A final (and more complex at the backend) solution would be to send a unique post sending both, the Theme and the Options array, and create all the ThemeOptions after creating the Theme
// frontend
app.post('/theme', {
theme: {
name: 'John',
description: 'Doe'
},
options: [2, 3 /* and so on ... */]
});
// backend
Theme.create(req.body.theme).on('success', function (theme) {
var options = req.body.options.map(function (option) {
return {
ThemeId: theme.id,
OptionId: option
};
});
ThemeOptions.bulkCreate(options);
})
In the Symfony2 world, there is a bundle, SonataAdminBundle, that generates admin interfaces. With the entity classes (here, Option and Theme), it generates all the pages, listing, creating and editing theses entities. It generates forms that handles many to many relationship. Here how it manages that :
The user consults the creation/edition form of the entity of any side of the ManyToMany relation.
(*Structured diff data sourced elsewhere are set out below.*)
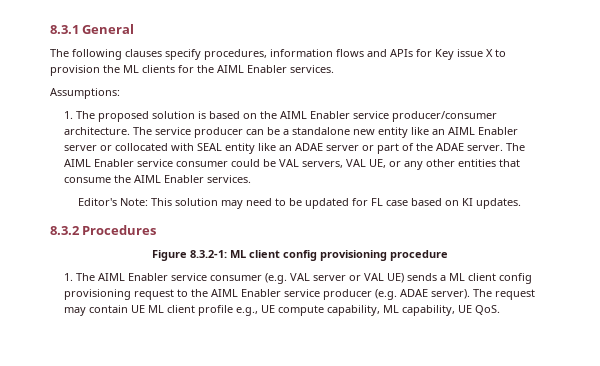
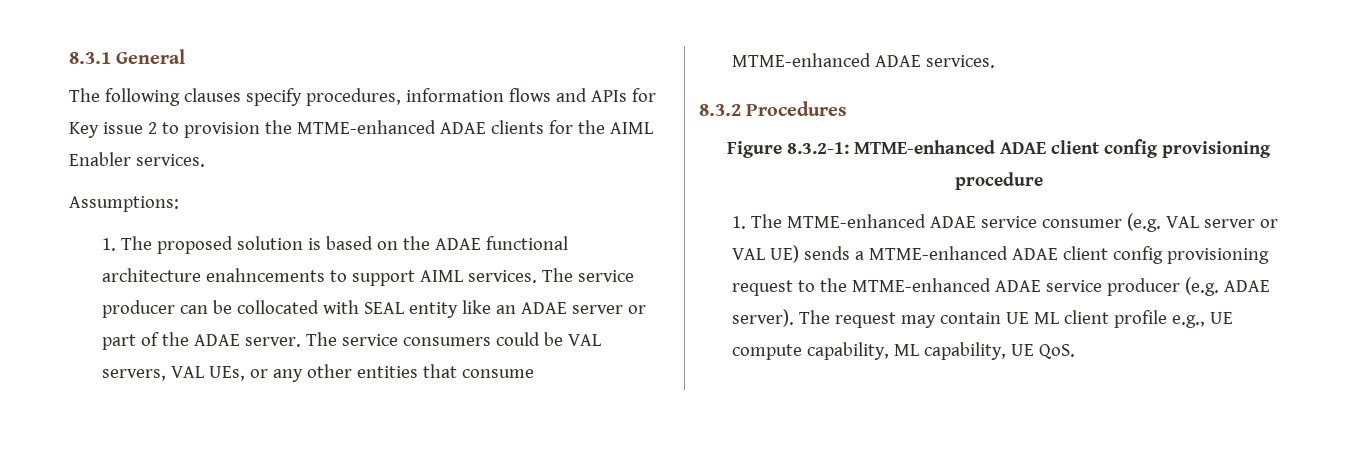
- The following clauses specify procedures, information flows and APIs for Key issue X to provision the ML clients for the AIML Enabler services.
+ The following clauses specify procedures, information flows and APIs for Key issue 2 to provision the MTME-enhanced ADAE clients for the AIML Enabler services.
- 1. The proposed solution is based on the AIML Enabler service producer/consumer architecture.
+ 1. The proposed solution is based on the ADAE functional architecture enahncements to support AIML services.
- The service producer can be a standalone new entity like an AIML Enabler server or collocated with SEAL entity like an ADAE server or part of the ADAE server.
+ The service producer can be collocated with SEAL entity like an ADAE server or part of the ADAE server.
- The AIML Enabler service consumer could be VAL servers, VAL UE, or any other entities that consume the AIML Enabler services.
- Editor's Note: This solution may need to be updated for FL case based on KI updates.
+ The service consumers could be VAL servers, VAL UEs, or any other entities that consume MTME-enhanced ADAE services.
- Figure 8.3.2-1: ML client config provisioning procedure
+ Figure 8.3.2-1: MTME-enhanced ADAE client config provisioning procedure
- 1. The AIML Enabler service consumer (e.g. VAL server or VAL UE) sends a ML client config provisioning request to the AIML Enabler service producer (e.g. ADAE server).
+ 1. The MTME-enhanced ADAE service consumer (e.g. VAL server or VAL UE) sends a MTME-enhanced ADAE client config provisioning request to the MTME-enhanced ADAE service producer (e.g. ADAE server).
In the form, where it have to display the many to many association, it displays a <select>, with Select2 for instance, which is a <select> with some jQuery. Each element of the list is linked with the corresponding ID in the database, something like <option value="13456">Option #3</select>. For a many to many relationship, we can select multiple fields at the time. Internally, it builds an array of Option IDs with the <select>.
If we want to add a inverse entity on the fly (here, the inverse entity is Option, I think ...), there is a button that open ups an Option creation form, and once the new Option is added, it adds the newly created option in the <select>, so the user can add it in the form immediately.
Then, it sends the array of Option ID's built with the form.
I think this strategy could fit your needs.